Thanks. How thick is thick enough? 6"? If it's not, how big of an area should I remove to replace with a footing - how wide and how deep?

My slab is 3" thick. Given that this joist system is how the house was originally built, is it likely that there is already a footing under that area to support the load from above?


----------



## Termite (Apr 13, 2008)

Based on your drawing I'd say that one joist/beam perpindicular to the floor joists (taking 50% of each joist's load) is probably inadequate. A steel beam or LVL/PSL is typically called for in this scenario to deal with the floor load. One 2x10 isn't enough 90% of the time. So, a properly supported load bearing wall is a great idea if you have the footing for it.

Normally posts that support the structure above a basement bear on pad footings...Say 36"x36"x12" arbitrarily. The pads are located under the basement slab.

To support a conventionally framed bearing wall on a basement floor, you definately need a footing under the slab for the entire length of the wall. Most basement slabs are in the range of 4" thick, and the footing element has to be at least 8" thick...Perhaps more depending on the imposed loads. 

Another option would be to determine if you currently have a pad footing (or footings) under the existing post (or posts). If so, a wall can be framed containing some steel lally columns to support the beam. Or, a header can be installed from bearing point to bearing point to provide good support to the floor above, while transferring the loads to two bearing points at each end.

Any chance you can post photos?

(nice chocolate labrador by the way)


----------



## Termite (Apr 13, 2008)

The size of the footing must usually be determined by an engineer. Too small and your house settles. Too big and....Well, too big usually isn't a problem.


----------



## jpsmith (Jan 29, 2009)

I think my drawing may not be quite accurate - I think there may be two 2x10s side-by-side there, not one. I'll take some pictures tonight and post them.
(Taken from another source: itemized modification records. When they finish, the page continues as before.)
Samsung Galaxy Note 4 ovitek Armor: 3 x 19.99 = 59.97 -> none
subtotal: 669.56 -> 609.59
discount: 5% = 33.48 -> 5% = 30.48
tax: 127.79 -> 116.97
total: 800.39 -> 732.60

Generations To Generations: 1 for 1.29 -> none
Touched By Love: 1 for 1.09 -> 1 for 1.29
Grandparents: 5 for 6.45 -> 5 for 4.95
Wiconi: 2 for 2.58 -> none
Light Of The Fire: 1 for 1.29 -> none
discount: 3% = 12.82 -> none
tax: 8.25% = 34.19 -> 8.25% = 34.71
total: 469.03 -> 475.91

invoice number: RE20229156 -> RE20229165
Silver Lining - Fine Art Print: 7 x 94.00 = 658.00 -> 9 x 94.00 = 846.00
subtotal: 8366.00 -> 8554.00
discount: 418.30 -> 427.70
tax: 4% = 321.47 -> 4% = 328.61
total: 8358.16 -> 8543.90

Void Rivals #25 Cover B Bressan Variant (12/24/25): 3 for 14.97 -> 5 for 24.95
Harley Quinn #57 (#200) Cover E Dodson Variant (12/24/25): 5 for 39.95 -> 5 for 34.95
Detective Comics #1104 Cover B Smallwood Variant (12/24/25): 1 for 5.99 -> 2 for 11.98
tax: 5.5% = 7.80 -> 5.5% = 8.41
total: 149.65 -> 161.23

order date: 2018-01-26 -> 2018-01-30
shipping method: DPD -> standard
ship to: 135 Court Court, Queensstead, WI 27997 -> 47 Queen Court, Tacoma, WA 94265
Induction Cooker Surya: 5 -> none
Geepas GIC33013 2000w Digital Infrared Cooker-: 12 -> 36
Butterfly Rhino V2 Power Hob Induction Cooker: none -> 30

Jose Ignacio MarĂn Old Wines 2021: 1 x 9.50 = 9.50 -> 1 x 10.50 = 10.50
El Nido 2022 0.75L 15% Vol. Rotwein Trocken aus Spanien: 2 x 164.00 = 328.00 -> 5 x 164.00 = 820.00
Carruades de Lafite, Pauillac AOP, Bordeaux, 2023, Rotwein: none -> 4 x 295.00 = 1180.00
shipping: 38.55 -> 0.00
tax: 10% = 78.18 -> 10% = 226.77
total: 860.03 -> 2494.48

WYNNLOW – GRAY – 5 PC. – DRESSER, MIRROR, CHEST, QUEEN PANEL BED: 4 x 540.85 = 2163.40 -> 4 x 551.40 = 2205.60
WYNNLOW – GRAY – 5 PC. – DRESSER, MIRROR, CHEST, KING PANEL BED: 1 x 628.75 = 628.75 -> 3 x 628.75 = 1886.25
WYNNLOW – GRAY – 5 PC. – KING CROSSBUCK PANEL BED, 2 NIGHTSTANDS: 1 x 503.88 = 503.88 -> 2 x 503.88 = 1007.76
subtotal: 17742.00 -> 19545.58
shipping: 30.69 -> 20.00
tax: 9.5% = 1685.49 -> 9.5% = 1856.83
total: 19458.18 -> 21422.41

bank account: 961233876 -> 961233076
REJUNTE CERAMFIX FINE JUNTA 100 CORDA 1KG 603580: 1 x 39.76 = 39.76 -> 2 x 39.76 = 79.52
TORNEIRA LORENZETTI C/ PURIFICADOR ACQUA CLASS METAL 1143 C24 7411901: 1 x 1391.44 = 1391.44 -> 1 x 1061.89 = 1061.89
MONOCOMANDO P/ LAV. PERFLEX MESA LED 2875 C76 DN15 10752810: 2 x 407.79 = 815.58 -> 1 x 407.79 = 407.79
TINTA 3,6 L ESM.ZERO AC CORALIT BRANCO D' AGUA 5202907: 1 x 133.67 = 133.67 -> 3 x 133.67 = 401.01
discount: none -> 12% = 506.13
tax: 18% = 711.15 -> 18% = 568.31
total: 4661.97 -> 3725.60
Also, I think there probably used to be a lally column or two under there and the previous owner may have cannibalized them for another "project," and replaced them with this 4x4-on-a-block setup. In another area, there are two telescoping columns holding up a 10' section of 4" steel I-beam. This bears no load. No, he used for... and engine hoist. No joke. He would throw chains over the beam and pull down on the chains to lift an engine up and out of the bay. My neighbor (and the P.O.'s old drinking buddy) told me this.

I kind of like doing things right, so I may go ahead and break up the slab there and pour a footing to support a load-bearing wall. I've done plenty of concrete work before and have a mixer like you could rent from the big box. I just hate the idea of all the dust I'll make drilling holes in the slab with the demolition hammer to break it up...

I like your lab pic, too. I saw the full-sized one on your bathroom remodel thread and laughed. Mine is a big 90 lb guy, solid muscle. He can put his front paws on my shoulders and lick my nose... and I'm nearly 6'3". We have another one, but she's a scant 55lbs and about 20" tall at the shoulder. I've attached a pic of them both.


----------



## jpsmith (Jan 29, 2009)

Alright, I have pictures. Six of 'em. From different angles. Hopefully you can see what I have going on here. Of interest is the shim-job done where the joists intersect. You'll see...










Ignore the glowing eyes. That's just a yeti.



















Here you can see what I was talking about with the shims. What should I do about this:


----------



## Mop in Hand (Feb 5, 2009)

Does it appear that there were posts there at one time?


----------



## jpsmith (Jan 29, 2009)

No, it doesn't. There are no marks on the floor under those shimmed hangars to suggest posts used to sit there. The surface of the slab is not marred, nor does it look like any patch work was done if a post that was set in the concrete was removed.

Maybe there were wooden posts there. Maybe they rotted so he took them out and replaced them with the one post seen here. The house had a horrible problem with water in the basement. That might be why he put the post on a concrete block. Before we did our french drain, water would come through the walls and would also rise up through the old cast-iron floor drains. The p-traps under them were broken, so ground water could find its way in through those holes. During hurricane Ivan, we had 4" of standing water on the slab that we had to pump out. I can only imagine how long the p.o. lived with that water problem. We fixed it within a year of buying the place.


----------